En el mismo orden. Mi madre, Anita y yo fuimos unas
vacaciones a Valencia a visitar al resto de la familia. Al retorno el techo de
nuestra habitación, de concreto macizo, se desplomó y tapió la litera familiar.
Todos nuestros recuerdos se quedaron entre los escombros porque mi madre
decidió que aquello era un advertencia de Dios, porque ya estábamos grandecitos
y era suficiente haber vivir restringidos en la comuna y que de ahora en
adelante seríamos libres, te lo pedimos señor. Por esas fechas solicitó su
acreditación ante el venerable José Gregorio Hernández.
A la habitación de Emilia, Emilita y Jorgito
empezaron a colarse dos ratas tan pero tan gigantes, que cuando le echábamos al
gato Maullido para que las destripara, el muy cobarde escondía su cola entre
las patas y se regresaba a su cojín a seguir durmiendo. Los gritos de Emilita
cada vez que las ratas se asomaban causaron hostilidades que obligaron a Emilia
a irse a casa de su mamá.
Sonia, la mamá de Ramón y María Fernanda, interpretó
ambas situaciones como signos malignos y, sin más trámites que su propia fe,
decretó que en el caserón, antro del pecado, se había irrespetado a Dios por
muchos años y un día echó un candado sobre la puerta de su habitación-hogar y
también se instaló en su fuero maternal.
María Gabriela y María Daniela, entonces,
agarraron con la tocoquera de que en toda la casa se paseaban fantasmas.
Vivían con los oídos pegados al cuarto que fuera de Sonia y juraban que se oían
voces y risas.
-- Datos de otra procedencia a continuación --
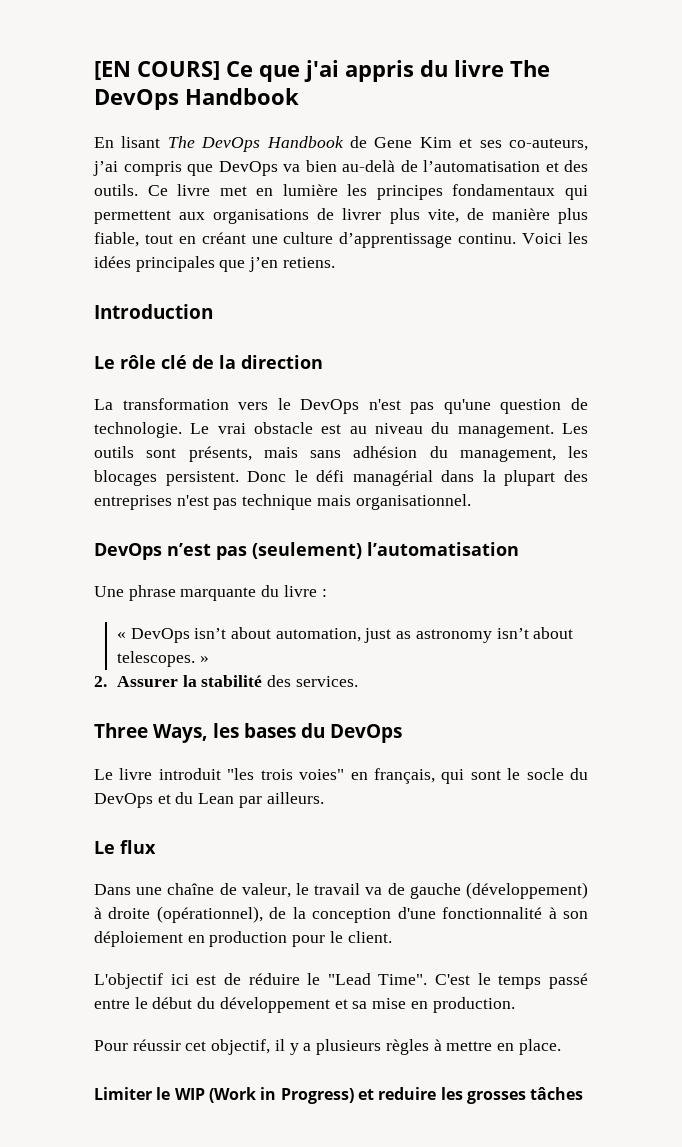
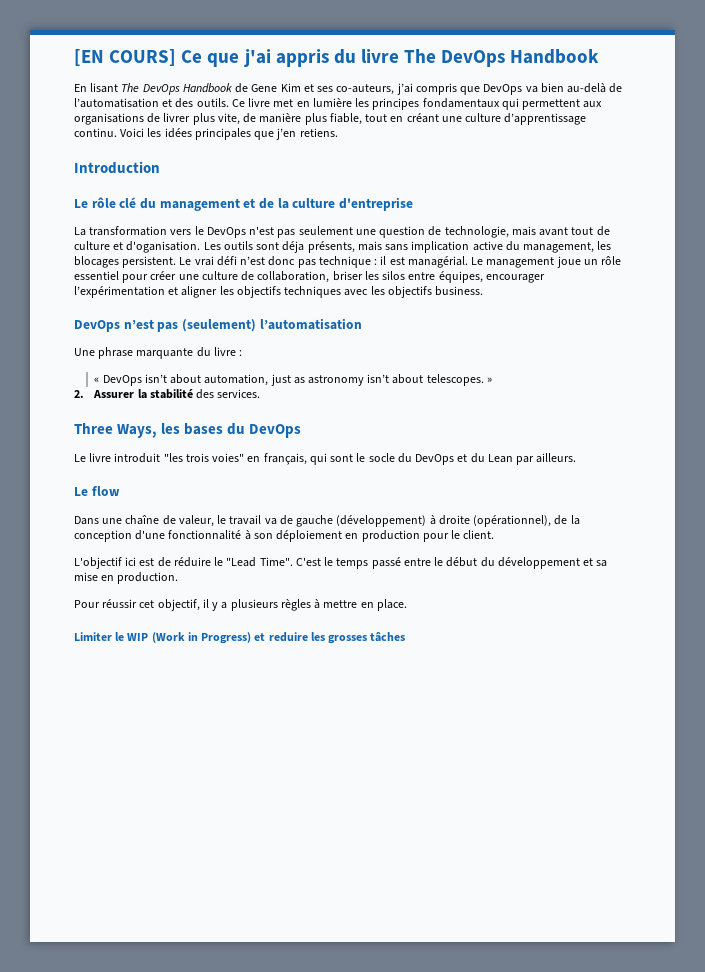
- Le rôle clé de la direction
+ Le rôle clé du management et de la culture d'entreprise
- La transformation vers le DevOps n'est pas qu'une question de technologie. Le vrai obstacle est au niveau du management.
+ La transformation vers le DevOps n'est pas seulement une question de technologie, mais avant tout de culture et d'oganisation.
- Les outils sont présents, mais sans adhésion du management, les blocages persistent.
+ Les outils sont déja présents, mais sans implication active du management, les blocages persistent.
- Donc le défi managérial dans la plupart des entreprises n'est pas technique mais organisationnel.
+ Le vrai défi n’est donc pas technique : il est managérial. Le management joue un rôle essentiel pour créer une culture de collaboration, briser les silos entre équipes, encourager l’expérimentation et aligner les objectifs techniques avec les objectifs business.
- Le flux
+ Le flow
Eugenia tomó una decisión drástica una noche en que María
Gabriela se bajó de la litera y le dijo a María Daniela y sus padres: ahí
están, se están riendo de nosotros, díganle que se vayan y nos dejen dormir.
Eugenia y mi padre, la mañana siguiente, regresaron
a la casa de mi abuelo y el caserón se fue quedando solo. Con el tiempo se fue
invadiendo de montes y en el barrio le pusieron el nombre de El Monasterio. A
la gente le da miedo pasar por el frente por la risa de los fantasmas.
Desde la tranquilidad de un sillón en el que se
mecía, madrastra Sonia suscribía a quienes aseguraban haber oído a los
fantasmas. A los incrédulos, Ma’ Sonia decía enigmáticamente al aire, como si
hablara consigo misma: pobres ignorantes, no han leído a Cortázar.